Christmas-tree traditions
Buzz Baby is a column about life with babies. Writer Annie McQueen is a mother of four children under the age of 6.
All year long, Elizabeth Shackouls looks forward to gathering on Christmas morning around the family’s Christmas tree with her husband Scott and their four young children. They have two sets of twins, Charlie and Caroline, 7, and Annie and Cate, 5.
They put up a large artificial tree before Thanksgiving each year. The two reasons they choose artificial over real is that, first, “well, it would be dead before Christmas because we put it up so early,” says Elizabeth, whom Scott nicknames “Captain Christmas.” The second is that when Charlie and Caroline were crawling babies, putting everything in their mouths, having a real tree dropping needles became a challenge.
This year, they are putting up two Christmas trees. The first, which her 7-year-old son Charlie has coined “the adult tree,” is adorned with the family’s extensive silver-ornament collection (special ones the kids get each year) with white lights. The second tree is what he calls the “fun kid tree,” covered in bright, multi-colored twinkling lights and kid ornaments.

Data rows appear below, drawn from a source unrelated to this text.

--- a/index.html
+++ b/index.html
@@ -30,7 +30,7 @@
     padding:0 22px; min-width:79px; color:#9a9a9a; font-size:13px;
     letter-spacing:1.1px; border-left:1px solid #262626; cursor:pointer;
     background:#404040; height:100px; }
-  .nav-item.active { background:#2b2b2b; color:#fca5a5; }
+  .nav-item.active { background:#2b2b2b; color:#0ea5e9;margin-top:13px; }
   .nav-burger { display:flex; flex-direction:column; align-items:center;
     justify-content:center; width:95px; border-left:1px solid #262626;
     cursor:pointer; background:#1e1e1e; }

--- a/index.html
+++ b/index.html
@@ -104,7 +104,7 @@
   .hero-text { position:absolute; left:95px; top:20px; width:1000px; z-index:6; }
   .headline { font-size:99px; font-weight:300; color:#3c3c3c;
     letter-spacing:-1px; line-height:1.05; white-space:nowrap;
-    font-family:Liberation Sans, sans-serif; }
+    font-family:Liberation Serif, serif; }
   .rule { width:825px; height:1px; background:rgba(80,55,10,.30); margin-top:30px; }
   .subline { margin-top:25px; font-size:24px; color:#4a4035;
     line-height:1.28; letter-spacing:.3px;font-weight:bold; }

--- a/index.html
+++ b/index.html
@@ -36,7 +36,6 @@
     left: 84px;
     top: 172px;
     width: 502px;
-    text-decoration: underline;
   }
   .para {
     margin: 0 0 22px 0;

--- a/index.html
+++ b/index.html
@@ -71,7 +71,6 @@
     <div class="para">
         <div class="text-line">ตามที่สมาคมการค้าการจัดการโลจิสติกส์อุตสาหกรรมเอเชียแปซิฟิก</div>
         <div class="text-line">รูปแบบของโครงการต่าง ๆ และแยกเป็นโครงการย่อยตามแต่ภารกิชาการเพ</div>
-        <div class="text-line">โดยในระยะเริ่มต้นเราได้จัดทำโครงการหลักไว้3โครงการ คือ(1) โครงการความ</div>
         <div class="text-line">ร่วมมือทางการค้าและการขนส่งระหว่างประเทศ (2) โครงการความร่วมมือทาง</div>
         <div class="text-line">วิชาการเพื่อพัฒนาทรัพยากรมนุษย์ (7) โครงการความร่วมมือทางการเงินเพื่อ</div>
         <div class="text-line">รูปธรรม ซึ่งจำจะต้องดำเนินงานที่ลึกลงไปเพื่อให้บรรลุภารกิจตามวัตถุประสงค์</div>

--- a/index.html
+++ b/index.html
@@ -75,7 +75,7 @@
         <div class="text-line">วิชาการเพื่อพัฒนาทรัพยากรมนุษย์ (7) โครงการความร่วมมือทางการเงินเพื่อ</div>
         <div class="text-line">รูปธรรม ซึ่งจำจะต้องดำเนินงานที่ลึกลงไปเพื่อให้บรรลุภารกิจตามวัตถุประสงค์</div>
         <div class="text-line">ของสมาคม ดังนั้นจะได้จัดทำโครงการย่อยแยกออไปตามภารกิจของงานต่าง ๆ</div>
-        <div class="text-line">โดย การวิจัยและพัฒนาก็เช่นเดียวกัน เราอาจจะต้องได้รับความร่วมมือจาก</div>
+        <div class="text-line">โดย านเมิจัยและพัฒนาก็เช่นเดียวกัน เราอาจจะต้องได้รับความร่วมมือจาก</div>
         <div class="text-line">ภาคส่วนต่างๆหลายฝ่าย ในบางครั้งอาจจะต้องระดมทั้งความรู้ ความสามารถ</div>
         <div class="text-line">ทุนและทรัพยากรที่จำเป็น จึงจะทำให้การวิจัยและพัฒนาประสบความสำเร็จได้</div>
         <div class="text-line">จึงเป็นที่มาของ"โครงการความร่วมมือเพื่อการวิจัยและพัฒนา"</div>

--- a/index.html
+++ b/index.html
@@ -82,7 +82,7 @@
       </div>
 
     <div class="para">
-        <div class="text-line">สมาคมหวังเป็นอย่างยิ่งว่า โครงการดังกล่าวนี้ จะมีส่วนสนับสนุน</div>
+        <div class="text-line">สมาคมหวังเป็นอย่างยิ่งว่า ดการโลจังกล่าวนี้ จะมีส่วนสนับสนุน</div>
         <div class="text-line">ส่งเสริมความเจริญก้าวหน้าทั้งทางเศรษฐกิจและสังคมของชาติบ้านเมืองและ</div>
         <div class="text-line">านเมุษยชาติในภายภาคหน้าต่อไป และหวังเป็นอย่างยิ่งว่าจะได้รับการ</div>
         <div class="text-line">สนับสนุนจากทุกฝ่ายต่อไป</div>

Elizabeth says Christmas-tree traditions have always been an important part of her life. She recalls Christmas mornings growing up in Columbia, South Carolina. She, along with her four siblings, would sit on the top stair of her childhood home’s staircase. The kids would smell the grown-ups’ coffee brewing and bacon sizzling and feel the warmth of the fire filling the living room. They waited for their parents to give the “go” to run down the stairs to see what Santa had left under their tree.
Their childhood Christmas trees had brittle needles from being put up so far in advance in the excitement of the holiday. Elizabeth recalled her dad putting sugar in the tree water every day one year. “Someone told him to do that, but you’re apparently only supposed to put sugar in one time, he did it every day, and the tree turned brown by Christmas,” she said, laughing. The family ran to the Piggly Wiggly store on Christmas Eve and got the last tree in their lot.
Sitting atop the pine needles and branches was a dried mixture of cake batter, Ivory Snow laundry-detergent flakes and water. Yes, that is right. Elizabeth’s mother – and her mother’s entire side of her family – put laundry detergent in the tree to make it look as if it had real snow sprinkled on the branches.
“We would put it in a bowl with warm water and stir with a cake mixture, where it would thicken like icing,” said Elizabeth. “We would take handfuls of it and brush it along every branch we could reach. It would harden and then look like real snow had fallen on the tree.”
That tradition is no longer around, but there is a special one from her childhood that has been passed on to her kids now. On Christmas morning, each child opens a special sterling-silver tree ornament.
When Elizabeth was growing up, she received a handmade Christmas ornament every year from a local, now-retired artist. Each one was relevant to the happenings of her life – from pre-teen to post-marriage.
“I remember getting an ornament one year of a girl talking on the phone, then one year on rollerblades,” said Elizabeth. Scott and Elizabeth received a bride-and-groom ornament the year they married, followed years later by an expectant mother eating pickles and ice cream, and the last ornament from the artist, a mother holding a baby.
The newest Shackouls tree tradition is their handmade and colorful Christmas-tree skirt, which Elizabeth had made by an artist she found on Etsy. The tree skirt fills up their family living room with the story of their family.
“The tree skirt has sewn onto it the church in South Carolina where we were married, the church where we attend now, our colleges, our first home, our current home, our three dogs, the star flower of Hawaii where we honeymooned, dunes and a dock and the state bird of South Carolina, where I was born and raised,” said Elizabeth. Also on the tree skirt are ski slopes to represent Colorado, where they have a family house, along with reindeer holding packages with everyone’s names on it.
“It is just a neat thing to pull out each year and explain to children what each part represents,” said Elizabeth. “Family traditions have always been important to me. There is something so fulfilling about looking forward to the same things each year.”